Content revision data:
┌──

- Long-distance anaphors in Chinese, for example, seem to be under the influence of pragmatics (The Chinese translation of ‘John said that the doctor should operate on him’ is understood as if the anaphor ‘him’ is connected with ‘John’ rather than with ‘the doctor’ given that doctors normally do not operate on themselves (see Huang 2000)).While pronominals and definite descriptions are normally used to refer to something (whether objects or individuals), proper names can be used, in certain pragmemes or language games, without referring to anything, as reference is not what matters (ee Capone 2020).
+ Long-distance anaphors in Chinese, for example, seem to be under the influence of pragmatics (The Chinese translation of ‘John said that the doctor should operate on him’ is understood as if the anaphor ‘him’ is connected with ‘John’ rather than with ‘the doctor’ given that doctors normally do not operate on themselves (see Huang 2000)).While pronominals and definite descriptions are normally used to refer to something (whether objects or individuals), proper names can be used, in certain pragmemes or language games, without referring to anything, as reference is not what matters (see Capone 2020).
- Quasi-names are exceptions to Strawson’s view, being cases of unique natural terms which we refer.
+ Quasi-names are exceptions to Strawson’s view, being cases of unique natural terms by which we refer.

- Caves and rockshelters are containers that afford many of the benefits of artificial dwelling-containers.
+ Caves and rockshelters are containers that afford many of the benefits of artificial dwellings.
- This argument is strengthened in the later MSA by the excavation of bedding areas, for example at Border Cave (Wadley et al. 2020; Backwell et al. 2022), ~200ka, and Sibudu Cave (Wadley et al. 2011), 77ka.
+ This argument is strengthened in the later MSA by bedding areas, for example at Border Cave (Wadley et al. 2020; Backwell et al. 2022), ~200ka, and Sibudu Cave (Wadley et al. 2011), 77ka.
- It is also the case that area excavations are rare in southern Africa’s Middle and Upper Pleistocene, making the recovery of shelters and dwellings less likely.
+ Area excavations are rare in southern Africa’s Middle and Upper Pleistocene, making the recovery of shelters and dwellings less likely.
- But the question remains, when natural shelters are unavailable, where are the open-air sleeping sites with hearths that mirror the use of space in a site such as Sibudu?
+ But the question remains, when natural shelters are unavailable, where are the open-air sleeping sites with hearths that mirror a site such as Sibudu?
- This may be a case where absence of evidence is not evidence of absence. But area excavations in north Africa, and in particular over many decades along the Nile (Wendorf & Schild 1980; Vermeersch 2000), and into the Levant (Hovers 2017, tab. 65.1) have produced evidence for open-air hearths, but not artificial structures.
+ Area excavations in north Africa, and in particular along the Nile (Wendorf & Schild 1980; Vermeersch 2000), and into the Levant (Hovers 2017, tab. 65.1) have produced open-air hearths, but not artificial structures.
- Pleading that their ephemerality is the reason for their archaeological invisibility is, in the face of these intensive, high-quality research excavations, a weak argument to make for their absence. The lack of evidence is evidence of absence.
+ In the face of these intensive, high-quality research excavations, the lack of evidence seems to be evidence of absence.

└──

_WHAT TO PRODUCE_. What this exercise asks for is an exact copy of all the records.

_RESPONSE AREA_.
- Long-distance anaphors in Chinese, for example, seem to be under the influence of pragmatics (The Chinese translation of ‘John said that the doctor should operate on him’ is understood as if the anaphor ‘him’ is connected with ‘John’ rather than with ‘the doctor’ given that doctors normally do not operate on themselves (see Huang 2000)).While pronominals and definite descriptions are normally used to refer to something (whether objects or individuals), proper names can be used, in certain pragmemes or language games, without referring to anything, as reference is not what matters (ee Capone 2020).
+ Long-distance anaphors in Chinese, for example, seem to be under the influence of pragmatics (The Chinese translation of ‘John said that the doctor should operate on him’ is understood as if the anaphor ‘him’ is connected with ‘John’ rather than with ‘the doctor’ given that doctors normally do not operate on themselves (see Huang 2000)).While pronominals and definite descriptions are normally used to refer to something (whether objects or individuals), proper names can be used, in certain pragmemes or language games, without referring to anything, as reference is not what matters (see Capone 2020).
- Quasi-names are exceptions to Strawson’s view, being cases of unique natural terms which we refer.
+ Quasi-names are exceptions to Strawson’s view, being cases of unique natural terms by which we refer.

- Caves and rockshelters are containers that afford many of the benefits of artificial dwelling-containers.
+ Caves and rockshelters are containers that afford many of the benefits of artificial dwellings.
- This argument is strengthened in the later MSA by the excavation of bedding areas, for example at Border Cave (Wadley et al. 2020; Backwell et al. 2022), ~200ka, and Sibudu Cave (Wadley et al. 2011), 77ka.
+ This argument is strengthened in the later MSA by bedding areas, for example at Border Cave (Wadley et al. 2020; Backwell et al. 2022), ~200ka, and Sibudu Cave (Wadley et al. 2011), 77ka.
- It is also the case that area excavations are rare in southern Africa’s Middle and Upper Pleistocene, making the recovery of shelters and dwellings less likely.
+ Area excavations are rare in southern Africa’s Middle and Upper Pleistocene, making the recovery of shelters and dwellings less likely.
- But the question remains, when natural shelters are unavailable, where are the open-air sleeping sites with hearths that mirror the use of space in a site such as Sibudu?
+ But the question remains, when natural shelters are unavailable, where are the open-air sleeping sites with hearths that mirror a site such as Sibudu?
- This may be a case where absence of evidence is not evidence of absence. But area excavations in north Africa, and in particular over many decades along the Nile (Wendorf & Schild 1980; Vermeersch 2000), and into the Levant (Hovers 2017, tab. 65.1) have produced evidence for open-air hearths, but not artificial structures.
+ Area excavations in north Africa, and in particular along the Nile (Wendorf & Schild 1980; Vermeersch 2000), and into the Levant (Hovers 2017, tab. 65.1) have produced open-air hearths, but not artificial structures.
- Pleading that their ephemerality is the reason for their archaeological invisibility is, in the face of these intensive, high-quality research excavations, a weak argument to make for their absence. The lack of evidence is evidence of absence.
+ In the face of these intensive, high-quality research excavations, the lack of evidence seems to be evidence of absence.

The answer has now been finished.